**ABOUT THIS TASK:** The entries below must be reproduced exactly; their pictures are not part of the copy.

____ GIVEN RECORDS

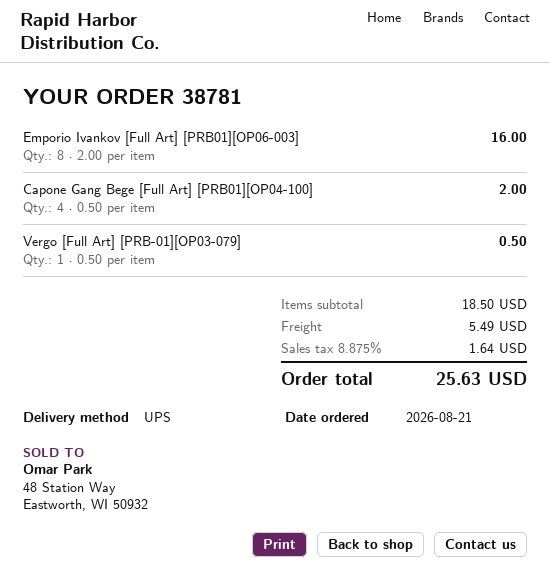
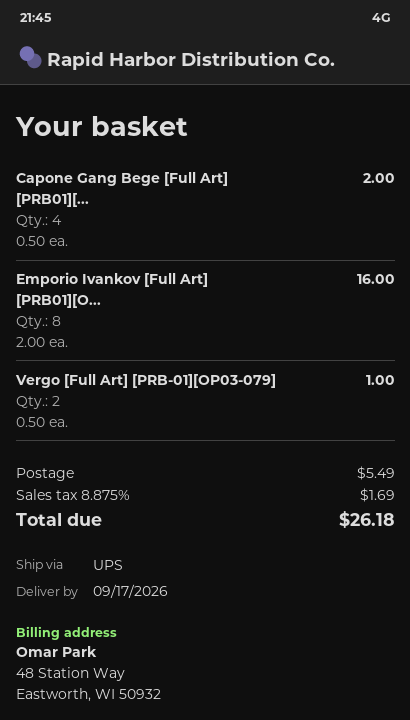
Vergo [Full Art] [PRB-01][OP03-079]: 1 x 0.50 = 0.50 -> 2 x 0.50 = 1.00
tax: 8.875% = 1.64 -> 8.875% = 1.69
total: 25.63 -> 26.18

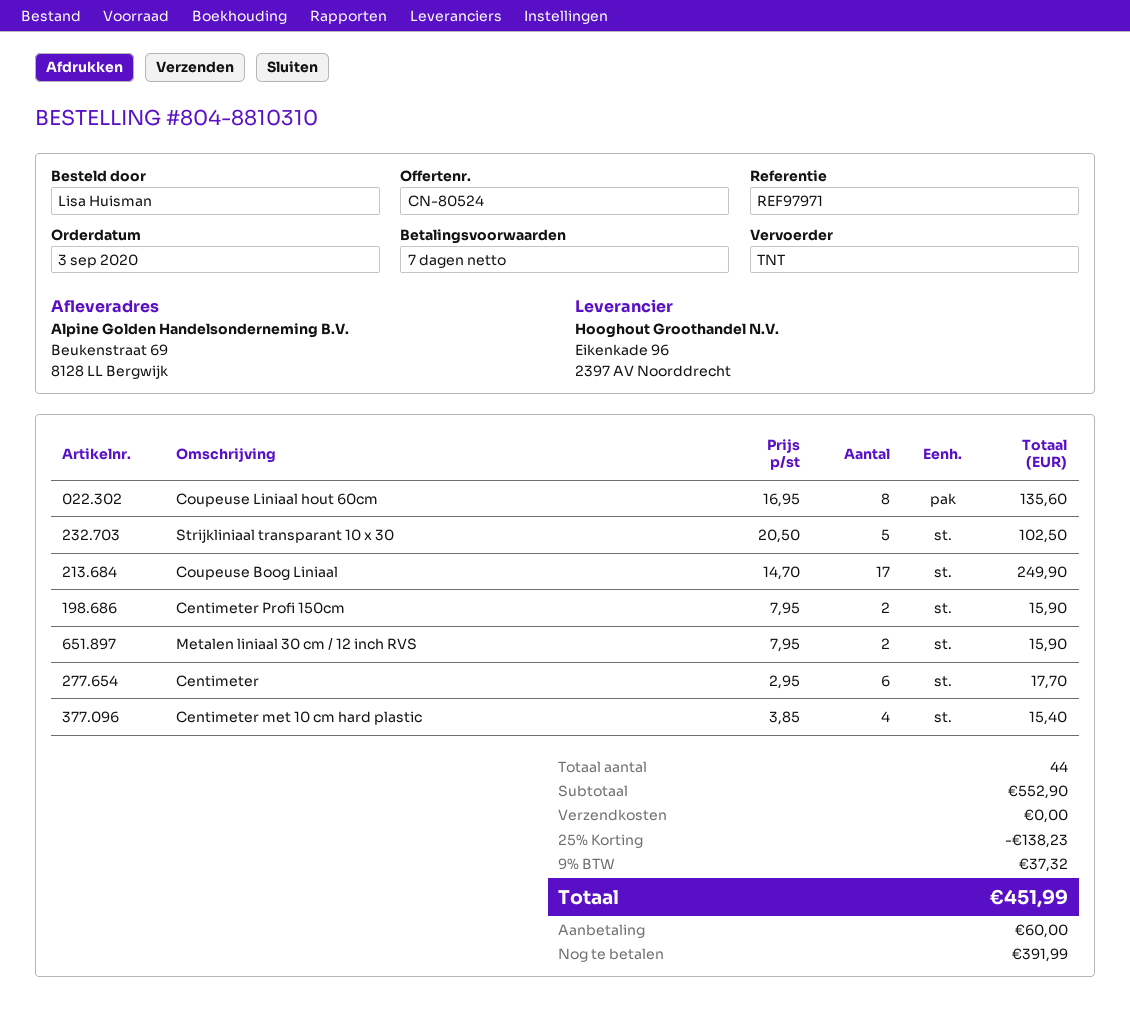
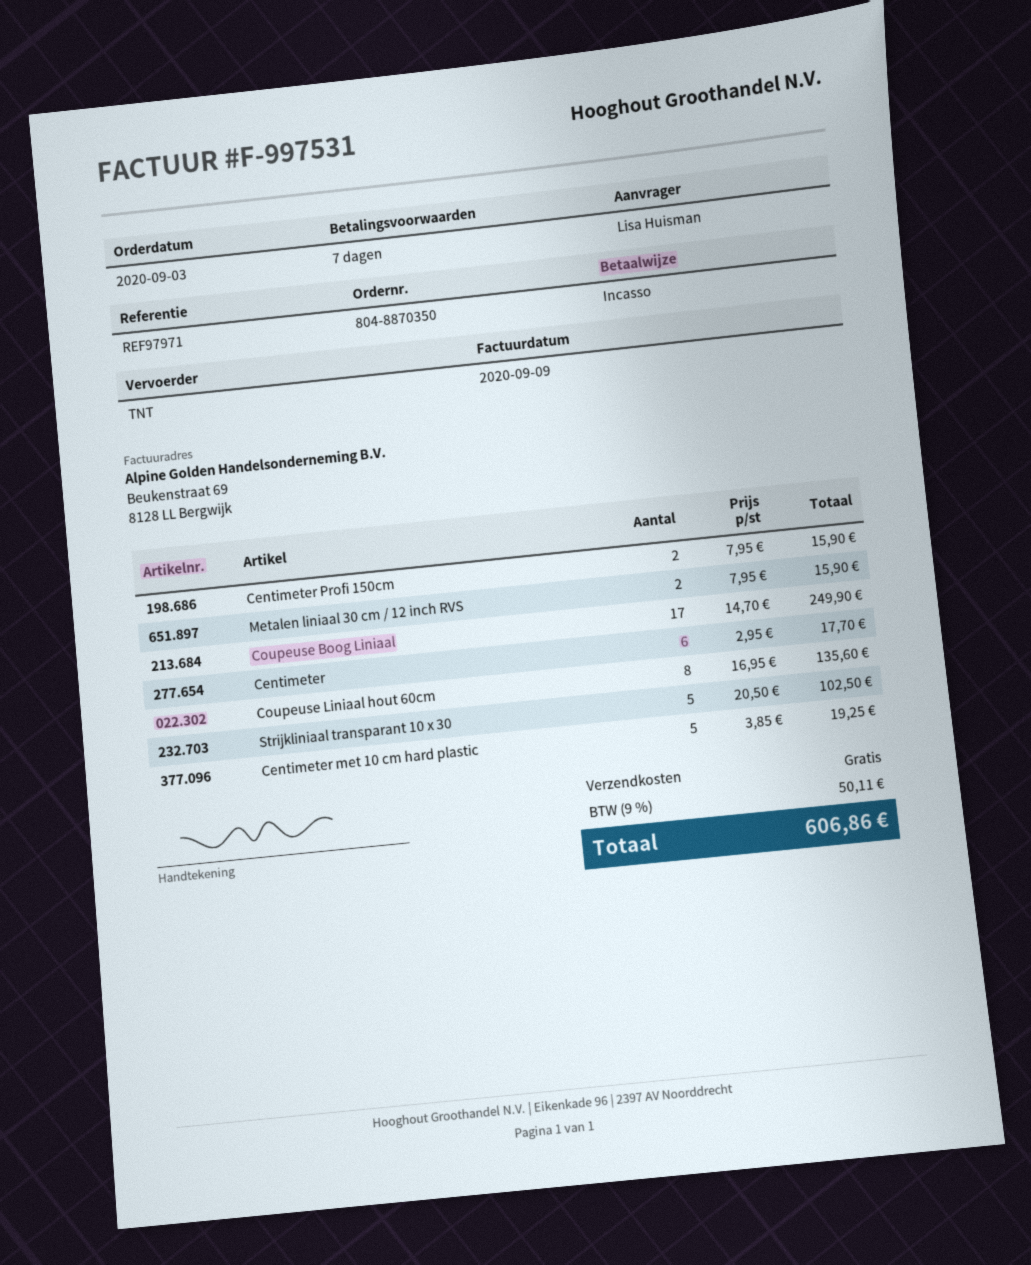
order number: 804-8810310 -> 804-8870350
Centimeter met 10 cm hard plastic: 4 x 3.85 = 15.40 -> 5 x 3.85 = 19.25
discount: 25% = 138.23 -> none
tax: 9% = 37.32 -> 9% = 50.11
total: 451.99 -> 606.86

________

**SOLVED PROBLEM:**
Vergo [Full Art] [PRB-01][OP03-079]: 1 x 0.50 = 0.50 -> 2 x 0.50 = 1.00
tax: 8.875% = 1.64 -> 8.875% = 1.69
total: 25.63 -> 26.18

order number: 804-8810310 -> 804-8870350
Centimeter met 10 cm hard plastic: 4 x 3.85 = 15.40 -> 5 x 3.85 = 19.25
discount: 25% = 138.23 -> none
tax: 9% = 37.32 -> 9% = 50.11
total: 451.99 -> 606.86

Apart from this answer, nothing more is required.